Another allegation of fraudulently or recklessly based revenue recognition is that defendant bowed to pressure from its client to recognize $3 million worth of income on a contract with General Dynamics on which hardly any work had been performed and basically only materials had been ordered. The allegations are that Frigitemp wished to employ the cost to cost percentage of completion method of accounting to justify recognizing this income, which defendant admitted in its own internal memorandum was not an appropriate method of accounting when very little work on a contract has been performed. Admittedly, on management’s insistence, defendant then devised a method of computation, which defendant itself described as "extremely judgmental”, by which it essentially granted the client its request to recognize a substantial amount of income on a contract not yet performed. These allegations and others in the complaint concerning defendant’s method of verification of this income support the claim that defendant may have violated its obligation as an independent public auditor to maintain its independence from its client and to limit its function to verifying the client’s figures, and not devising a speculative method of income calculation in order to meet the client’s desires. That defendant resorted to such methods in order to justify inclusion of this $3 million supports a claim for fraud based either on intentional or grossly reckless misrepresentations.

*311Further allegations of fraud based on unsupportable verifications of Frigitemp’s calculations concern defendant’s acceptance of Frigitemp’s claim that it was justified in reducing by over 40% the hours of labor required to perform a contract, which reduction had the effect of increasing the income to be realized on that contract. Verification of this claim was based primarily on management’s assessment of the hours required, not an independent source of verification, and a visual inspection of the work facility by the partner in charge of the audit, who, to plaintiff’s knowledge, had no engineering experience.

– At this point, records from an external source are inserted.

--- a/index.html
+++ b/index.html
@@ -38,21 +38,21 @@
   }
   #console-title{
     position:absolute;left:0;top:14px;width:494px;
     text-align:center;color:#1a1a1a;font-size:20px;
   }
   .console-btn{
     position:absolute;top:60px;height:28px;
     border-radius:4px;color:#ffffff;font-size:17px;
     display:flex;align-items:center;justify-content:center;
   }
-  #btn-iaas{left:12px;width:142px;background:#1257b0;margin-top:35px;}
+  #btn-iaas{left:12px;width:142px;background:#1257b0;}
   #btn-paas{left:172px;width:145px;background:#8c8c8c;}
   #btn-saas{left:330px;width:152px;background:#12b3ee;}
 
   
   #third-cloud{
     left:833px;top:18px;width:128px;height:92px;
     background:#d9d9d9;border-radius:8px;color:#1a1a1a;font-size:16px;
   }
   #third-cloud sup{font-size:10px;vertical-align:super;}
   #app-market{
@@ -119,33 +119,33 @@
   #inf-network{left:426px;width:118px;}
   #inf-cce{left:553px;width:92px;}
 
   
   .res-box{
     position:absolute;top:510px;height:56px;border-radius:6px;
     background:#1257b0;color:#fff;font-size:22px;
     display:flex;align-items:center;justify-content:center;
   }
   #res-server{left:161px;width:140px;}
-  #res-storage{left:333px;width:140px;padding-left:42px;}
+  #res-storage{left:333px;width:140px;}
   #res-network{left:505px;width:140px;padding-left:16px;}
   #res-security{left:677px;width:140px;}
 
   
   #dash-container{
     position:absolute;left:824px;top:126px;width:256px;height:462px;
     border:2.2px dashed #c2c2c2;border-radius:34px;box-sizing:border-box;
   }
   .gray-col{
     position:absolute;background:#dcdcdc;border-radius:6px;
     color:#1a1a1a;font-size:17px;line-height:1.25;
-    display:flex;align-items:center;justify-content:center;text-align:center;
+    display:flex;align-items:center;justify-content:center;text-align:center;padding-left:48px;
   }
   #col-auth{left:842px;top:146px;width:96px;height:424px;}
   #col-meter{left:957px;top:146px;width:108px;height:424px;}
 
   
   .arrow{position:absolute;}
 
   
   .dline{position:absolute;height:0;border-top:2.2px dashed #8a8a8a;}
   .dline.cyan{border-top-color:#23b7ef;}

These and other allegations in the complaint are supportive of conduct grossly departing from generally accepted auditing and accounting standards by which a public auditor is obligated to conduct an audit. That they arise in the context of auditing a company known to be riddled with extremely poor internal controls, a past history of fraud and persistent behavior of violating generally accepted accounting standards more than amply supports a cause of action for fraud. Defendant was aware for instance that the company had such a cash flow problem that at one time it was not paying its Federal taxes. The defendant also learned that Frigitemp had sent to an auditor of one of its customers fictitious invoices and later destroyed them. The complaint refers to instances, supported by defendant’s own internal memoranda, when defendant either neglected or delayed going to the board of directors’ audit committee once it learned of the management’s highly improper and weak accounting practices, acts contrary to the obligations of an independent auditor.

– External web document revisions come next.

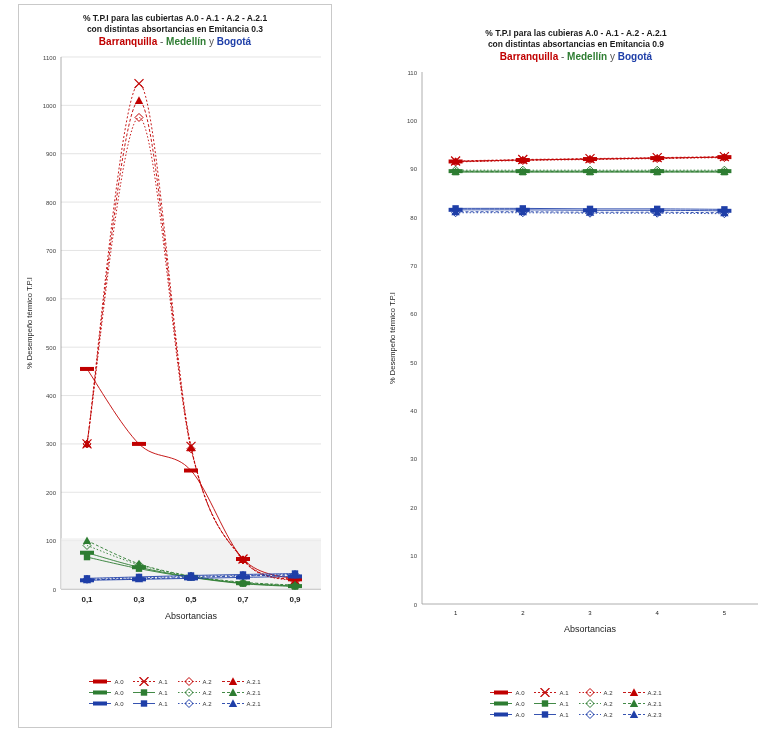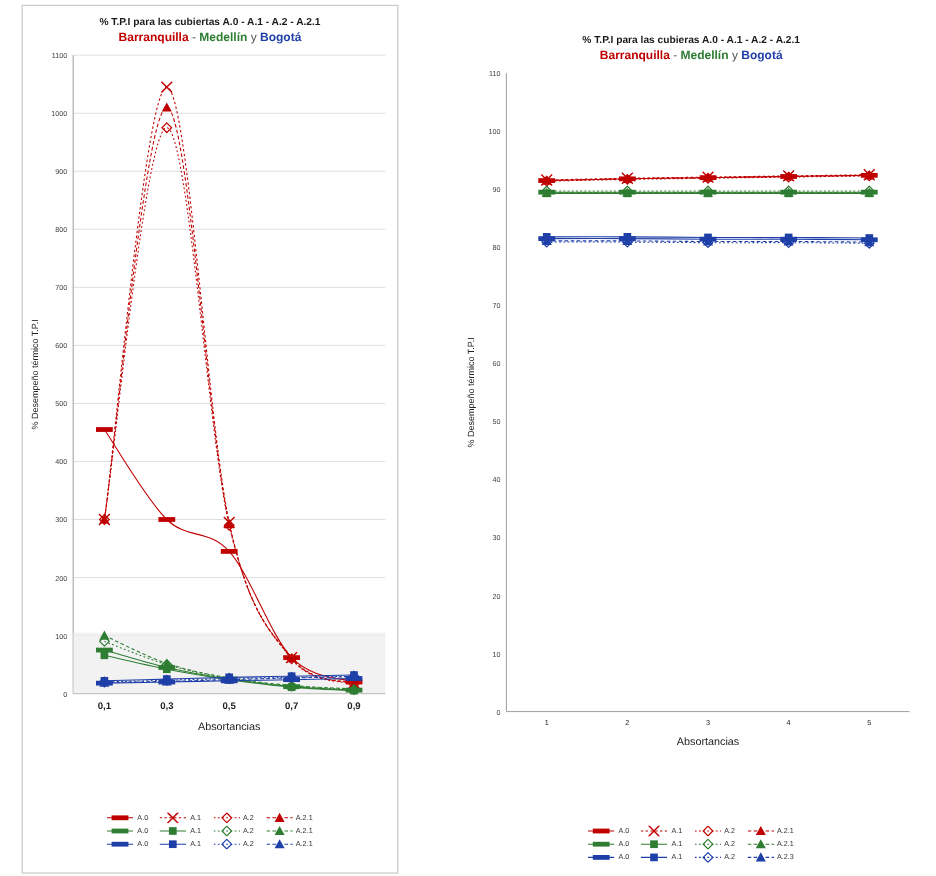--- a/index.html
+++ b/index.html
@@ -75,20 +75,21 @@
   .legend-label { font-size: 6px; }
   svg { display: block; }
   text { font-family: "Liberation Sans", sans-serif; }
 </style>
 </head>
 <body>
 
 <div class="panel" id="panel-left">
   <div class="title-block">
     <div class="title-line">% T.P.I para las cubiertas A.0 - A.1 - A.2 - A.2.1</div>
+    <div class="title-line">con distintas absortancias en Emitancia 0.3</div>
     <div class="title-cities">
       <span class="city-b">Barranquilla</span>
       <span class="city-sep">-</span>
       <span class="city-m">Medellín</span>
       <span class="city-sep">y</span>
       <span class="city-g">Bogotá</span>
     </div>
   </div>
 
   <div class="plot-wrap">
@@ -316,20 +317,21 @@
           </svg>
           <span class="legend-label">A.2.1</span>
         </div>
       </div>
     </div>
 </div>
 
 <div class="panel" id="panel-right">
   <div class="title-block">
     <div class="title-line">% T.P.I para las cubieras A.0 - A.1 - A.2 - A.2.1</div>
+    <div class="title-line">con distintas absortancias en Emitancia 0.9</div>
     <div class="title-cities">
       <span class="city-b">Barranquilla</span>
       <span class="city-sep">-</span>
       <span class="city-m">Medellín</span>
       <span class="city-sep">y</span>
       <span class="city-g">Bogotá</span>
     </div>
   </div>
 
   <div class="plot-wrap">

Clearly there are ample factual allegations indicating either defendant’s knowing participation in Frigitemp’s fraud or its making of grossly reckless misstatements sufficient to state an action for fraud. (See, State St. Trust Co. v Ernst, 278 NY 104, 112.) Not only is scienter pleaded and supported, but sufficient facts are also pleaded to demonstrate that defendant was aware that plaintiff was Frigitemp’s leading performance bond underwriter and would therefore reasonably rely on defendant’s certifications of Frigitemp’s financial status before determining whether to bond Frigitemp’s work. A cause of action in fraud having been stated, we therefore reverse Special Term’s order dismissing the third amended complaint with leave to replead and dismiss defendant’s cross appeal as moot. Concur—Kupferman, J. P., Ross, Carro, Rosenberger and Wallach, JJ.